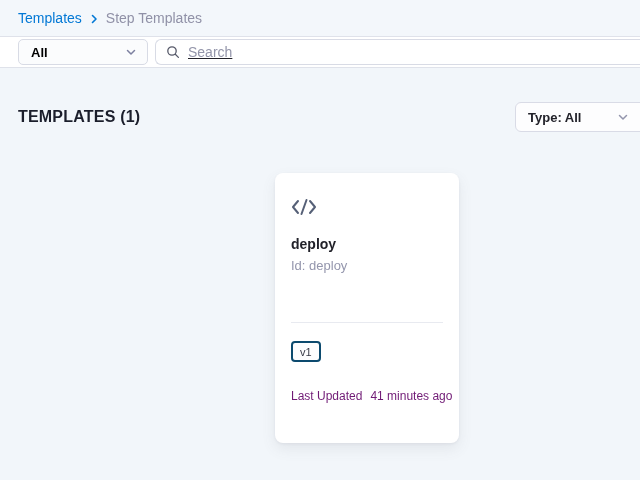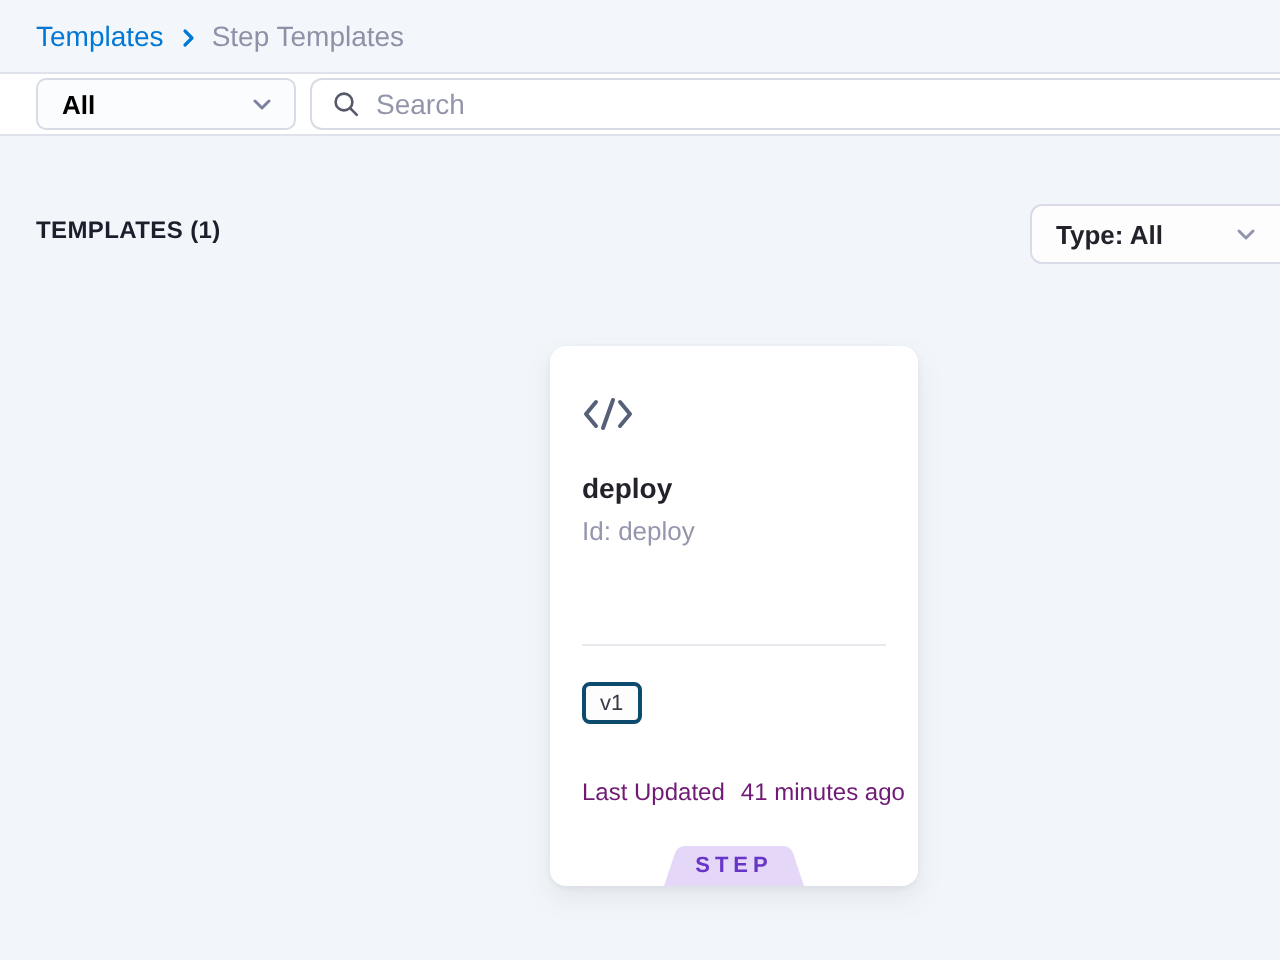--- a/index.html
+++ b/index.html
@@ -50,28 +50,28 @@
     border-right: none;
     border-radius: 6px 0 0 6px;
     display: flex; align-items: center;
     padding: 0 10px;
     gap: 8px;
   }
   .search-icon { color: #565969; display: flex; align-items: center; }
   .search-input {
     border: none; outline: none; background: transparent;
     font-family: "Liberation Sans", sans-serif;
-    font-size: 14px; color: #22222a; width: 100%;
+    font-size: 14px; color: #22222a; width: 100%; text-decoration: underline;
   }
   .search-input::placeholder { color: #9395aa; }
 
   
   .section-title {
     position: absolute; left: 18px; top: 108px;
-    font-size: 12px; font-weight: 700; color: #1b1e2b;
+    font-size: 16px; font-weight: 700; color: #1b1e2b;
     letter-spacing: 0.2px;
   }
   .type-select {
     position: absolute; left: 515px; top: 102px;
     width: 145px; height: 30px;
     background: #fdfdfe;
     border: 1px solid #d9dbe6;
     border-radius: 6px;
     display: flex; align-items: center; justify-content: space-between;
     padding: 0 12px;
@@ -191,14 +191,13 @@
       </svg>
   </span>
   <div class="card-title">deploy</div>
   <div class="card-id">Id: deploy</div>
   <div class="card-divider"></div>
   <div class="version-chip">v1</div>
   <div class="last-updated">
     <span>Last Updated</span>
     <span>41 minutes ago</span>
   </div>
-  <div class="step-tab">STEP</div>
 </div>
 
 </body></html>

---

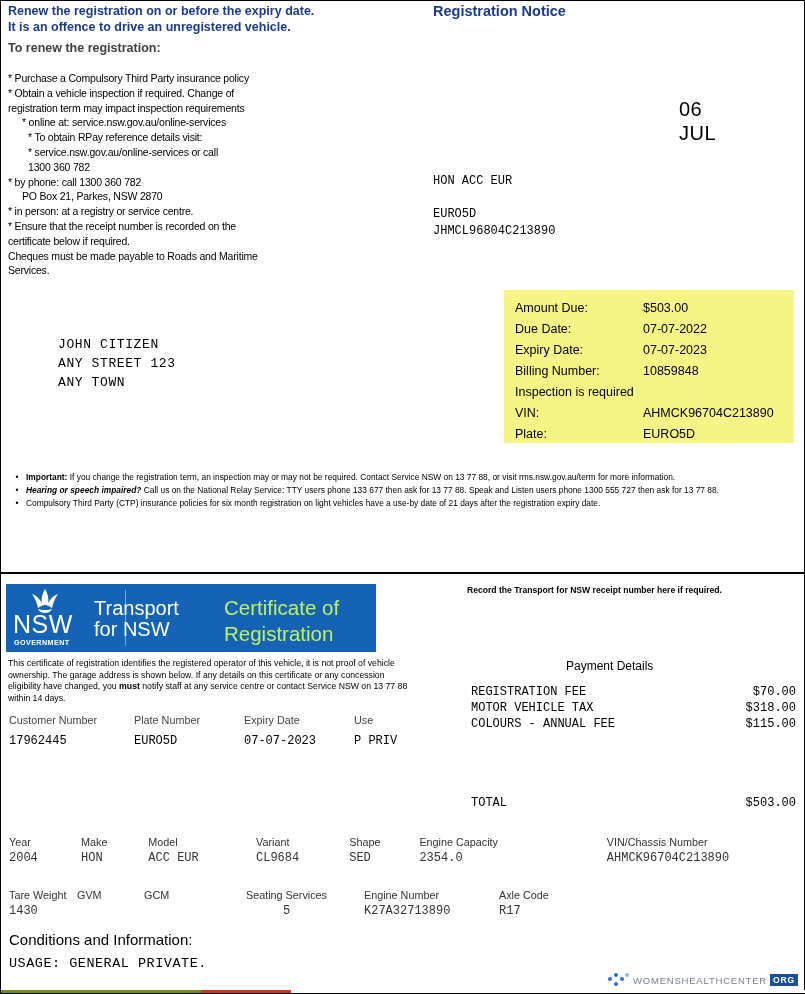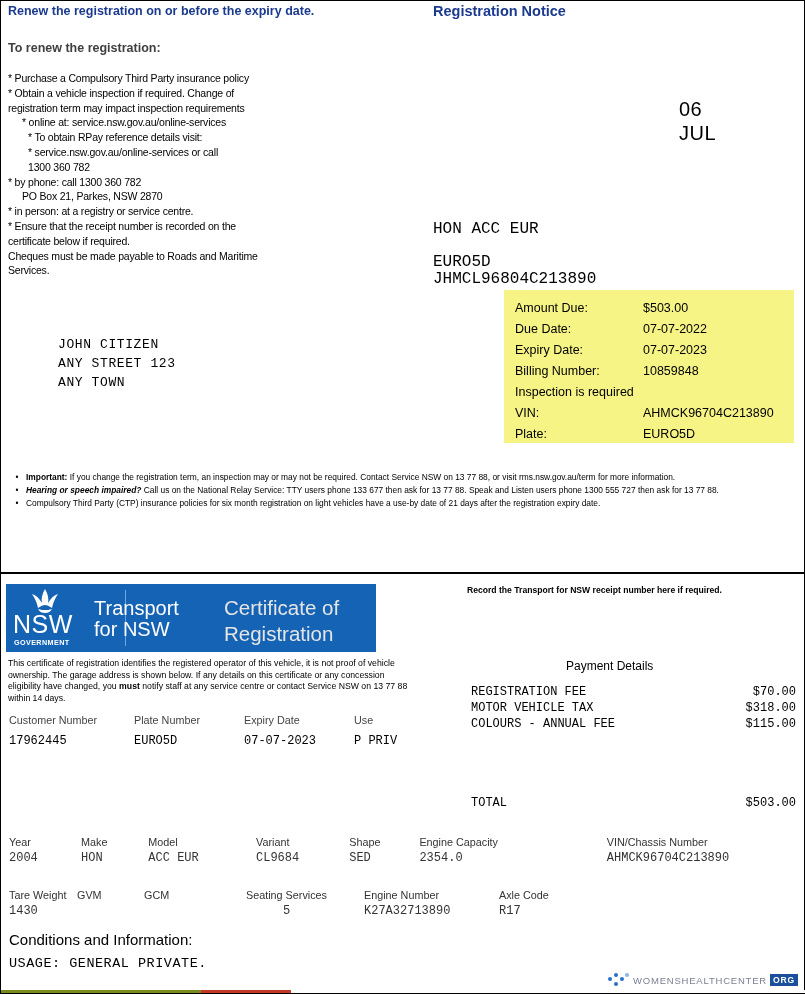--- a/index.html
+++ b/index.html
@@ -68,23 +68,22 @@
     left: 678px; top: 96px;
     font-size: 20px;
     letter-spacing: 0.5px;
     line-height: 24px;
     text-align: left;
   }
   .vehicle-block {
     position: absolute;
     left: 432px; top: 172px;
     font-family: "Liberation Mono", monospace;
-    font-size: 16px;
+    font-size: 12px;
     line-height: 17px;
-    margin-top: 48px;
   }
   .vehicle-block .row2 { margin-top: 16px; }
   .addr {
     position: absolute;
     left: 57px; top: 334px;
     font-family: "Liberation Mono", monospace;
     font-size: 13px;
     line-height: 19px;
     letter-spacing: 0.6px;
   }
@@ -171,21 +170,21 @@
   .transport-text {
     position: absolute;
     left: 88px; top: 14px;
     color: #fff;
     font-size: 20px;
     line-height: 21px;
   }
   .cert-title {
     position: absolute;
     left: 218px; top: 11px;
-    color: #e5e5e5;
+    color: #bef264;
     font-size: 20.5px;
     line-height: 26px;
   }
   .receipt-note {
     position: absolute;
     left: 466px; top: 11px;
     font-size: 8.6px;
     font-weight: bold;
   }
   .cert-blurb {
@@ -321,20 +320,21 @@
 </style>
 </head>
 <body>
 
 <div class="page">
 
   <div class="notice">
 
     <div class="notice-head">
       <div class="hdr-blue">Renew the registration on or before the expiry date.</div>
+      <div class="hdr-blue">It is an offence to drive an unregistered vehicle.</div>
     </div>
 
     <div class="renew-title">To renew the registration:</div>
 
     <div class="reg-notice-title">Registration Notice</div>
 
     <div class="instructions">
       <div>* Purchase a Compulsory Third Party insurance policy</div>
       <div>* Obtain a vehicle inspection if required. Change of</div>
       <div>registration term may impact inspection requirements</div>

--- Exercise description ---
Using the material above, transcribe exactly the lines from the line with "background: #fdfdfe;" to the line with "</body></html>"; both count, and nothing else goes in.

--- Expected answer ---
     background: #fdfdfe;
     border: 1px solid #d9dbe6;
     border-radius: 6px;
     display: flex; align-items: center; justify-content: space-between;
     padding: 0 12px;
@@ -191,14 +191,13 @@
       </svg>
   </span>
   <div class="card-title">deploy</div>
   <div class="card-id">Id: deploy</div>
   <div class="card-divider"></div>
   <div class="version-chip">v1</div>
   <div class="last-updated">
     <span>Last Updated</span>
     <span>41 minutes ago</span>
   </div>
-  <div class="step-tab">STEP</div>
 </div>
 
 </body></html>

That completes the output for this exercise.